◆ Work instructions ◆
Transcribe only the lines of the listing below from the one holding "shipping: none -> 21.00" through the one holding "total: 74.26 -> 91.12", inclusive, without any change.

Top of Supplied information

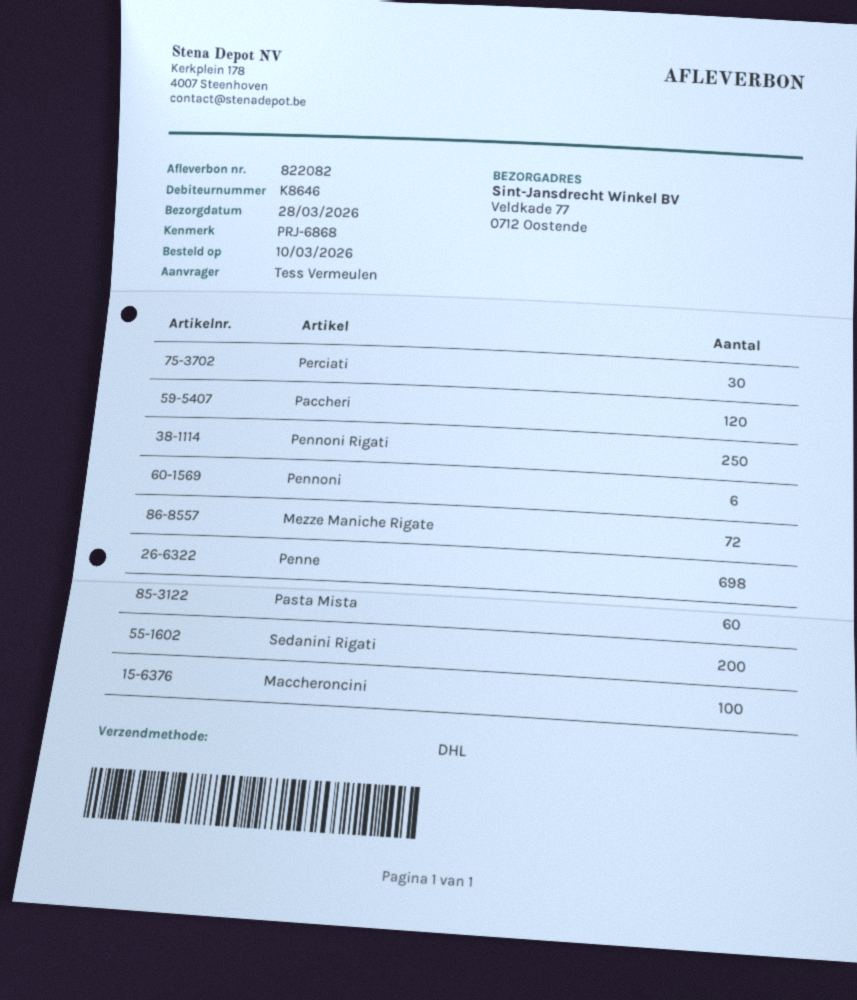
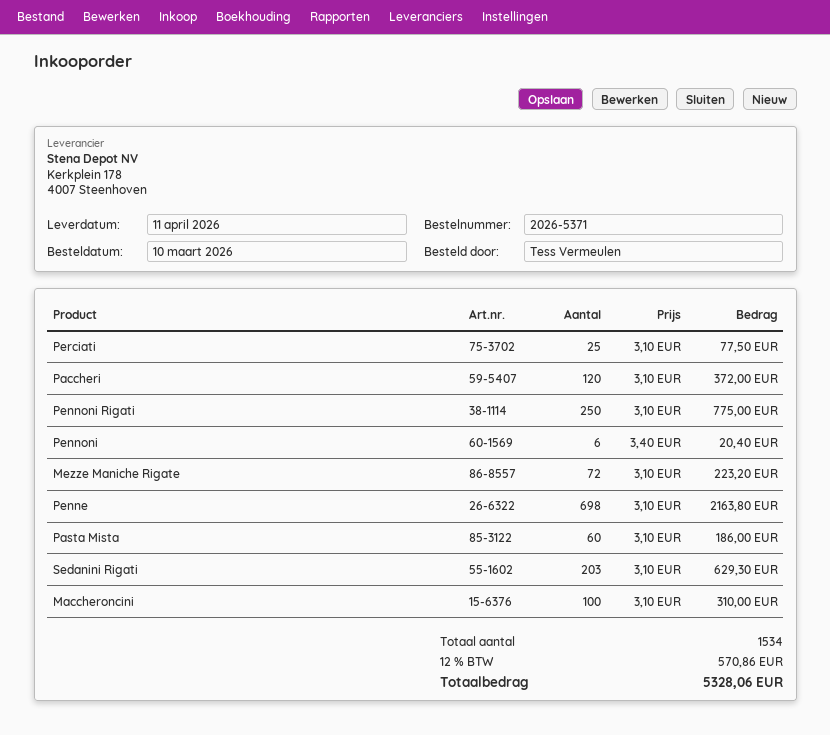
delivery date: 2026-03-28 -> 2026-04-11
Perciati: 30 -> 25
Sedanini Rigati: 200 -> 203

Bottom of Supplied information
Top of Supplied information

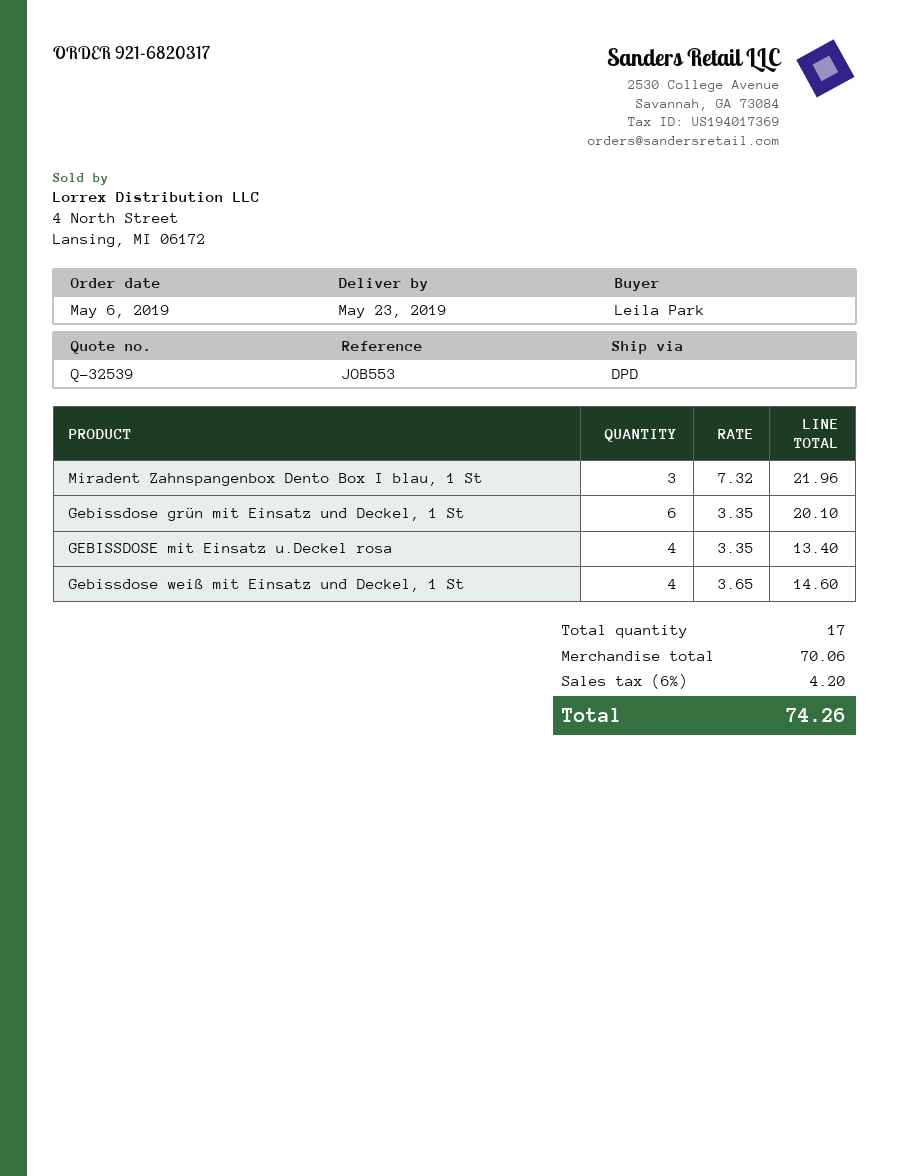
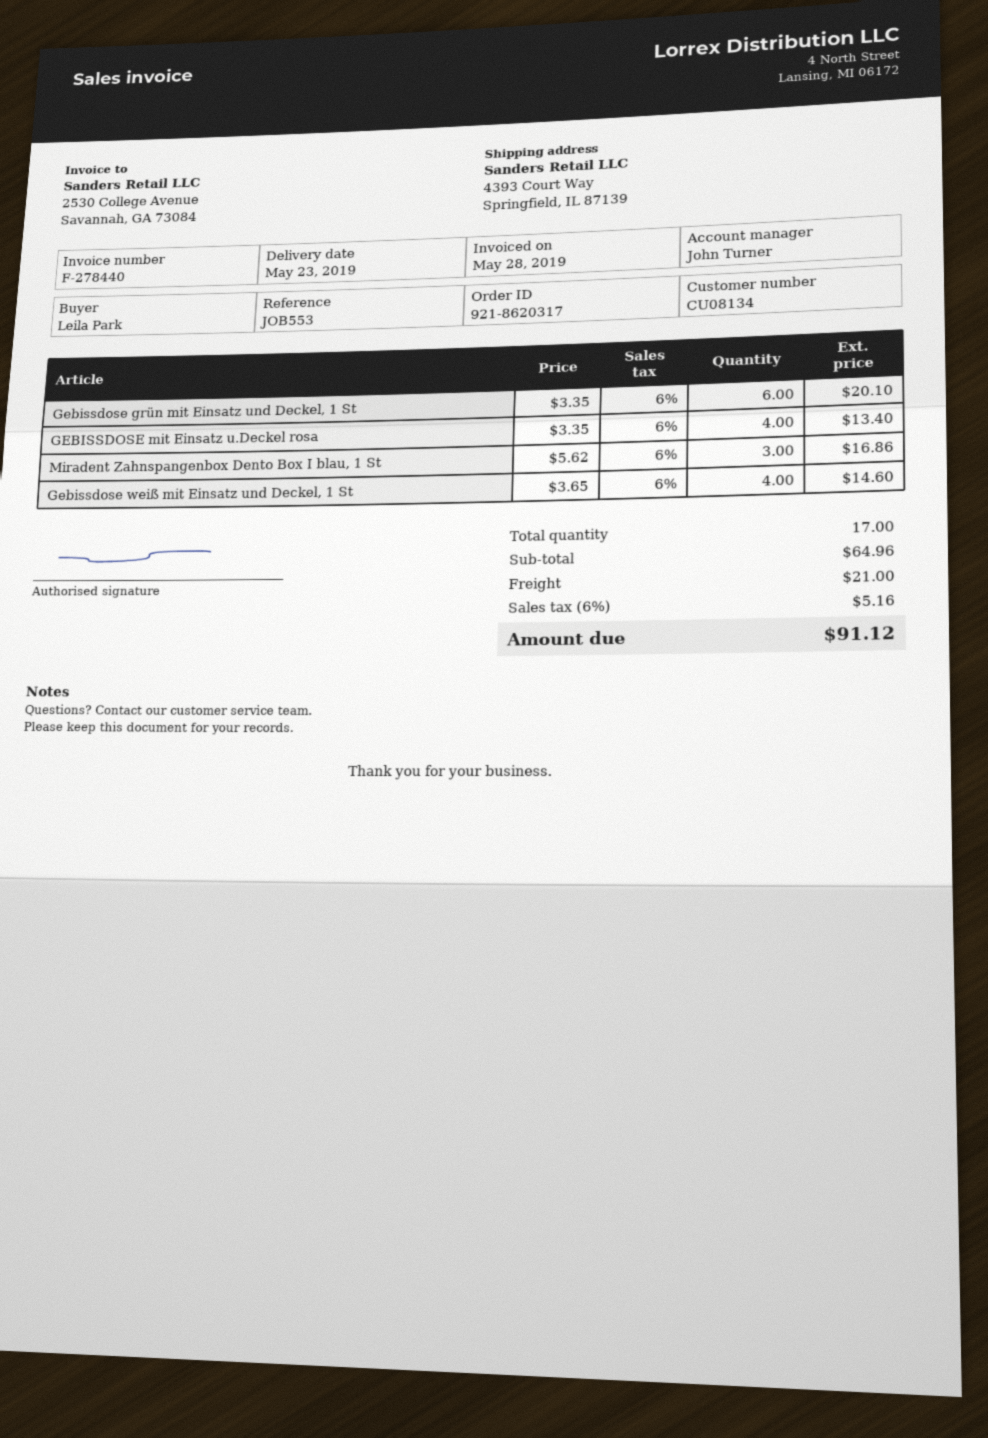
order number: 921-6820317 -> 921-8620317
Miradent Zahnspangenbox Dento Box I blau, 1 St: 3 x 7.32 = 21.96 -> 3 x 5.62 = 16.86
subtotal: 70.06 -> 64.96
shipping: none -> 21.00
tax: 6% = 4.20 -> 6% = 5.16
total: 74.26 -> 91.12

Bottom of Supplied information
Top of Supplied information

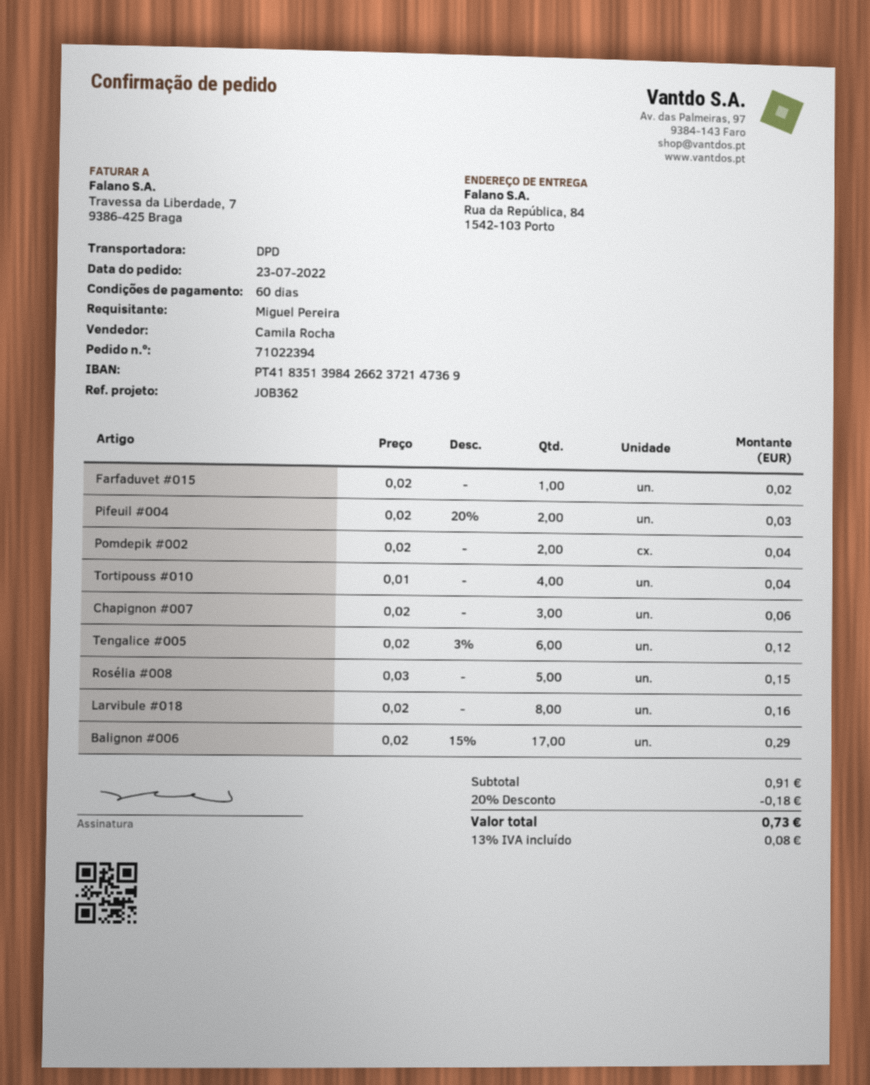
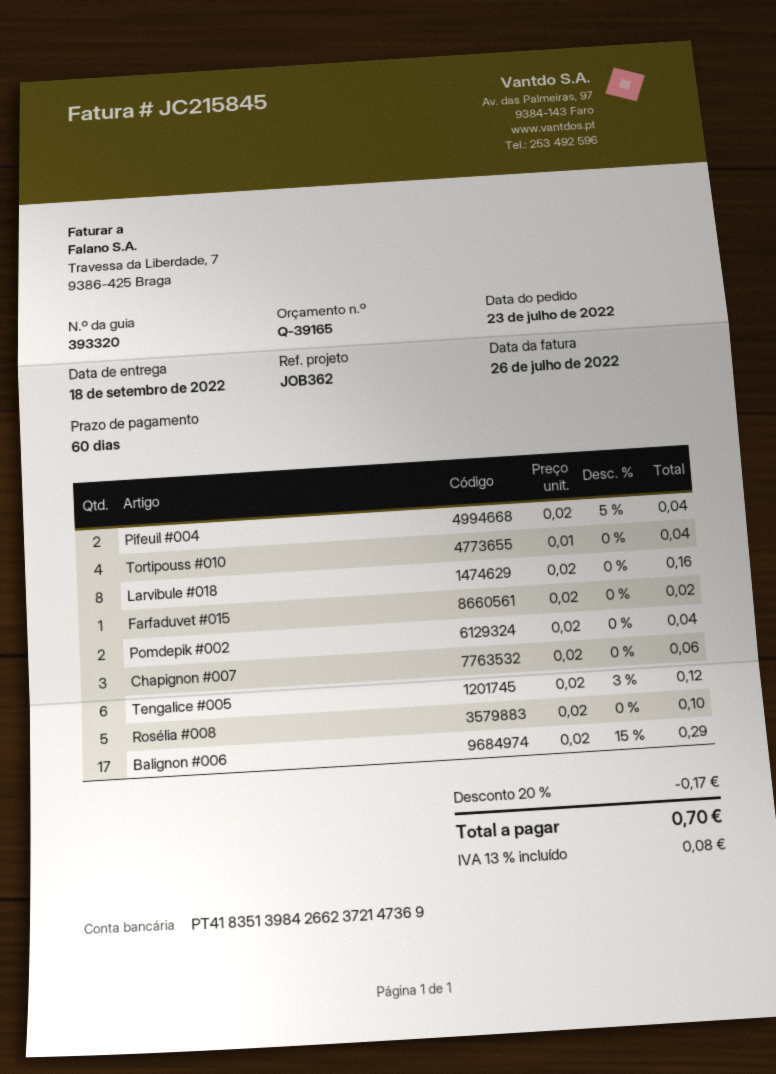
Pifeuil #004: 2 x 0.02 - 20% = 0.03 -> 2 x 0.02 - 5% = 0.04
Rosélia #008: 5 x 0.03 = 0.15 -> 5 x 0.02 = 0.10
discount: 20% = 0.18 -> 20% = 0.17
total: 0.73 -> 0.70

Bottom of Supplied information

◆ Exercise solution ◆
shipping: none -> 21.00
tax: 6% = 4.20 -> 6% = 5.16
total: 74.26 -> 91.12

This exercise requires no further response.